If this sounds like the beginning of a story about a misfit Brooklyn teen trying to escape middle-class angst through folk music, then you wouldn’t be quite right. But you wouldn’t be quite wrong either. (We’re heeding the famous dictum of the reporter Stoddard in the 1962 John Ford film The Man Who Shot Liberty Valance, when the legend becomes fact, we should print the legend.) In the case of this particular Brooklyn boy, generations of folk music enthusiasts have followed that principle. For while the name “Adnopoz” doesn’t mean much to the average folk fan, the name “Ramblin’ Jack Elliott” signifies a man who is more or less a demigod. The legend, it seems safe to say, won the battle. Elliott, of course, is Adnopoz, albeit transformed by culture, music, and the curious power of the public imagination. The name “Ramblin’ Jack Elliott” conjures a world of cowboy wonders and hobo life that could never have been conveyed by a Jewish kid from Brooklyn.

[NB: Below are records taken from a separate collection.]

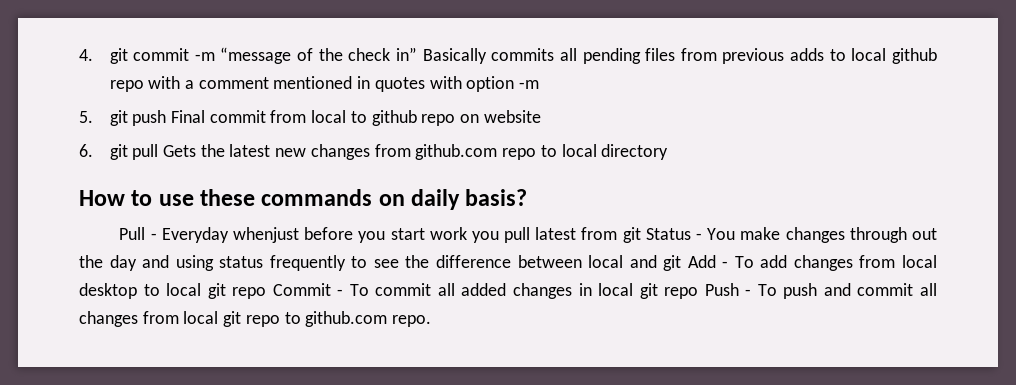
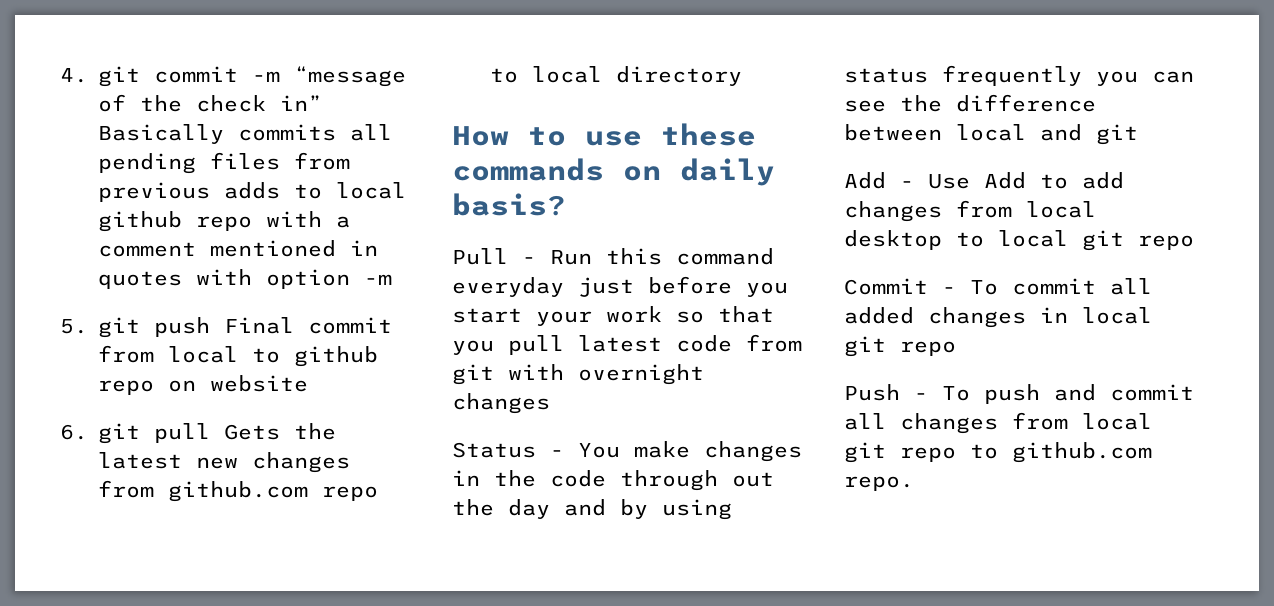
- Pull - Everyday whenjust before you start work you pull latest from git Status - You make changes through out the day and using status frequently to see the difference between local and git Add - To add changes from local desktop to local git repo Commit - To commit all added changes in local git repo Push - To push and commit all changes from local git repo to github.com repo.
+ Pull - Run this command everyday just before you start your work so that you pull latest code from git with overnight changes
+ Status - You make changes in the code through out the day and by using status frequently you can see the difference between local and git
+ Add - Use Add to add changes from local desktop to local git repo
+ Commit - To commit all added changes in local git repo
+ Push - To push and commit all changes from local git repo to github.com repo.

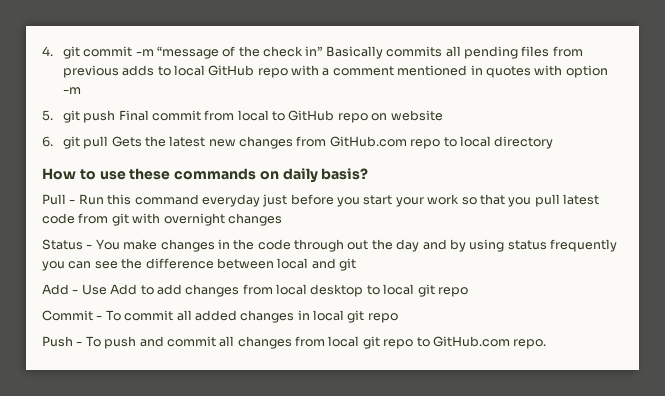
- 4. git commit -m “message of the check in” Basically commits all pending files from previous adds to local github repo with a comment mentioned in quotes with option -m
+ 4. git commit -m “message of the check in” Basically commits all pending files from previous adds to local GitHub repo with a comment mentioned in quotes with option -m
- 5. git push Final commit from local to github repo on website
+ 5. git push Final commit from local to GitHub repo on website
- 6. git pull Gets the latest new changes from github.com repo to local directory
+ 6. git pull Gets the latest new changes from GitHub.com repo to local directory
- Push - To push and commit all changes from local git repo to github.com repo.
+ Push - To push and commit all changes from local git repo to GitHub.com repo.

In considering Ramblin’ Jack Elliott as a cultural icon, it’s worth keeping track of that Jewish boy from the big city, not letting his ramblin’ life as a folkie overshadow his origin. The fact that a Jewish boy from the big city could grow up to become one of the folk icons of his generation is a feat. Perhaps more than other genres, folk music values the ‘authentic,’ somewhat suspicious of those things that are not the ‘real thing.’
I want to explore this approach to folk music ‘authenticity’—how and why some fans are uneasy about anyone but a good ol’ country boy being a folk musician while other fans are perfectly happy admitting that their favorite folkie got her start in a stable, middle-class home in an urban area. The phantom of Elliot Adnopoz in the Ramblin’ Jack story bothers some people and pleases others. How did folk music end up in such a paradoxical place?
It should be noted that the argument over musical authenticity is not a new one. It’s an old story that’s been told time and time again, one that has spilled over genre boundaries and across music cultures. It’s an argument that has been rallied back and forth over dinner tables for decades. There are dozens of artists whose musical journeys align with that of Ramblin’ Jack. Bob Dylan, raised in a middle-class Jewish household in Minnesota, is one famous case. A recent New Yorker article about Bruce Springsteen touched on the fact that rock ’n‘ roll’s blue collar troubadour never worked a day in his life. Popular music history is cluttered with issues of racial authenticity, in particular the practice of white musicians appropriating ideas from black musicians, ranging from white musicians like the Rolling Stones playing rhythm and blues to the rap of the Beastie Boys.
In our day and age, it’s almost safe to say that every musical community out there has struggled with its sense of ‘authenticity.’ Is it just about the music? Or does it matter who plays it? In Scotland, even as the Royal Scottish Academy of Music works to preserve Scottish folk music, there are those who worry that the whole effort of preservation compromises the idea in the first place. After all, putting fiddle students through a rigorous musical program isn’t the way that Scottish master Niel Gow learned the instrument some two and a half centuries ago.
Further complicating notions of authenticity is the way in which all musical forms and ideas are up for the taking in our globalized culture. That powerful sense of sharing is evident across the entire musical spectrum, especially in the burgeoning practices of mash-ups and samples, which can create extraordinary culture clashes—Sufi music and dubstep, Celtic music and electronica, even metal and flamenco. Those, obviously, are extreme examples of how music can be changed thanks to a more fluid cultural discourse. Far subtler is the way in which folk forms—thinking here of Americana music—can be blended together by the likes of bands such as Mumford & Sons.